Referring to FIG. 2A and FIG. 2B, FIG. 2A and FIG. 2B are a top view of a word line layout and a diagram illustrating a relationship between bit counts and Vt shift values for different word lines respectively. FIG. 2A illustrates 8 word lines WL0˜WL7 arranged in parallel, wherein the critical dimension of the word lines is 75 nm. In FIG. 2B, -∘- represents a voltage distribution curve as a whole, and -●--▴- -▾- and -♦- are the voltage distribution curves for the word lines WL1, WL3, WL5 and WL7 respectively. As shown in FIG. 2A and FIG. 2B, when the bits of the word lines WL0, WL2, WL4 and WL6 are programmed to reach a “0” state, the Vt shift values of the adjacent word lines WL1, WL3, WL5 and WL7 increase.

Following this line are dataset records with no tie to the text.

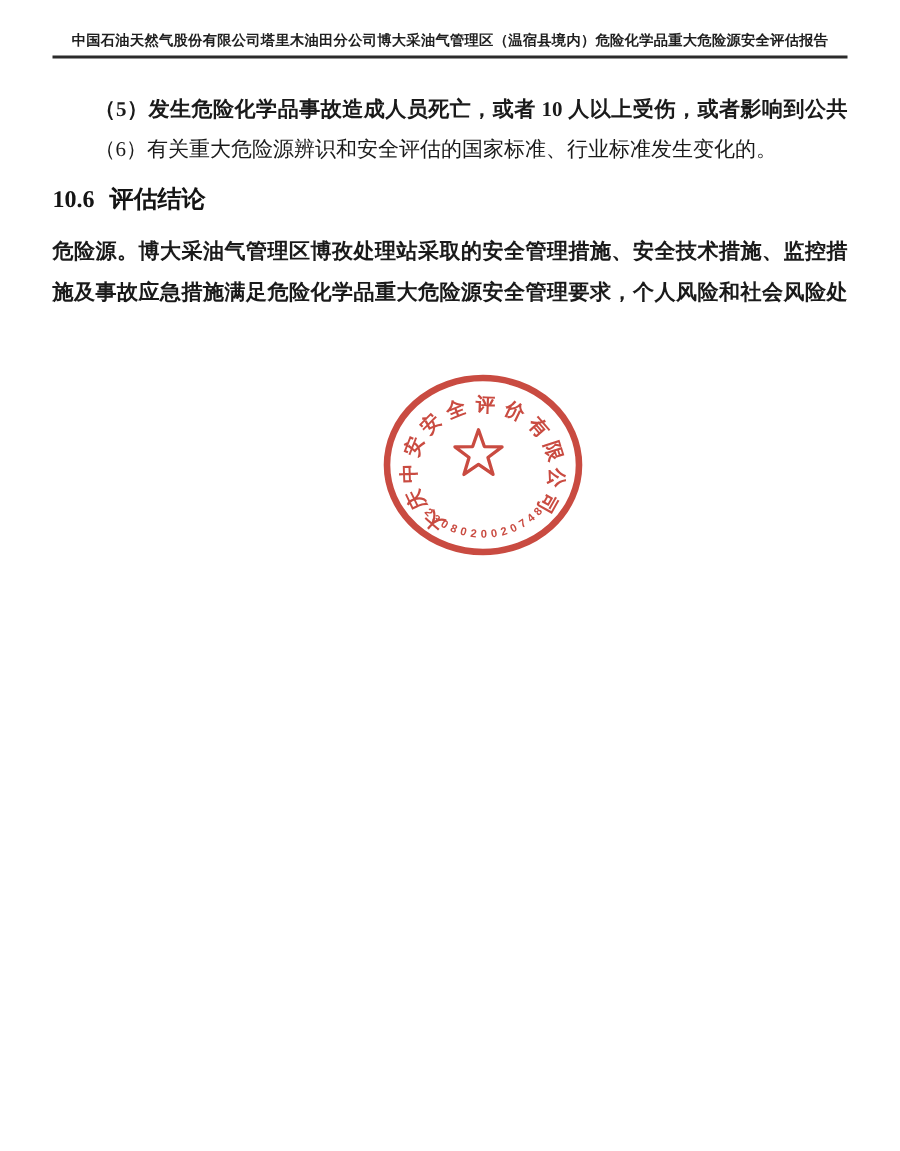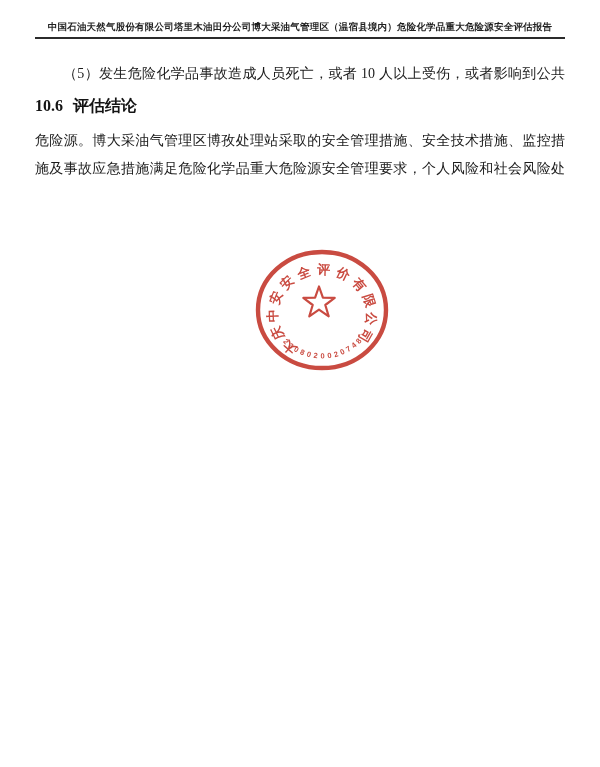--- a/index.html
+++ b/index.html
@@ -42,6 +42,7 @@
     text-align: justify;
     text-justify: inter-character;
     text-align-last: justify;
+    font-weight: bold;
   }
   .section-heading {
     margin-top: 6px;

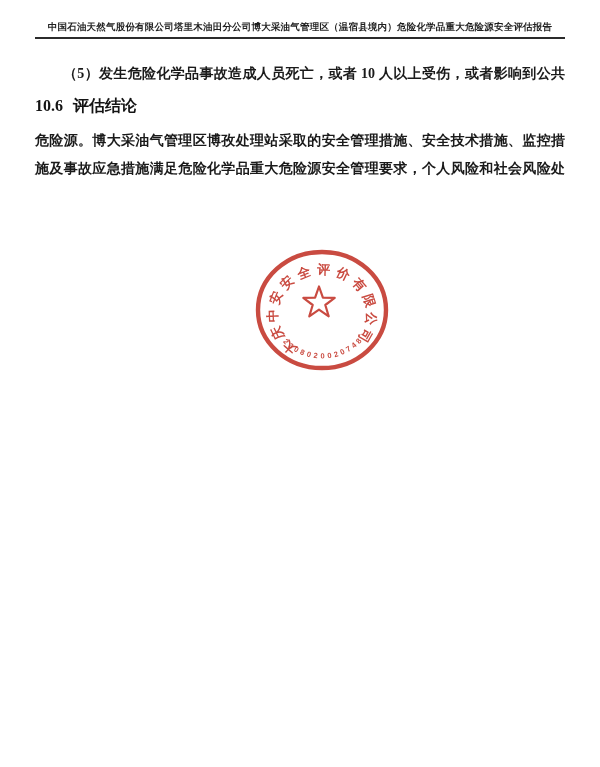--- a/index.html
+++ b/index.html
@@ -85,6 +85,7 @@
 
   <div class="content">
     <span class="line indent jline">（5）发生危险化学品事故造成人员死亡，或者 10 人以上受伤，或者影响到公共</span>
+    <span class="line indent">（6）有关重大危险源辨识和安全评估的国家标准、行业标准发生变化的。</span>
 
     <div class="section-heading">
       <span class="sec-num">10.6</span><span>评估结论</span>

From the experiment results, when scaling down the size of the memory cell, if the distance between each two adjacent word lines is too close, the coupling interference issue of the nitride-based memory cell arises. Moreover, it is known from FIG. 2A and FIG. 2B that the Vt shift values of the word lines, WL1, WL3 and WL5 which have interference from two sides are bigger, while the Vt shift value of the word line WL7 which has interference from one side is smaller.
FIG. 3 is a Vt distribution diagram for the nitride-based memory cell without consideration of the coupling interference issue (shown in dotted line) and in consideration of the coupling interference issue respectively. As shown in FIG. 3, the coupling interference makes the Vt where the data storage state is “1” shift from the curve 310 to the curve 312, and makes the Vt where the data storage state is “0” shift from the curve 320 to the curve 322. Hence, the operation window W becomes relatively narrower than the operation window W0.
As the coupling interference issue existing in the nitride-based memory makes the operation window narrower, it is desirable to reduce or mitigate the coupling interference issue for the development of better quality or smaller sized non-volatile memory.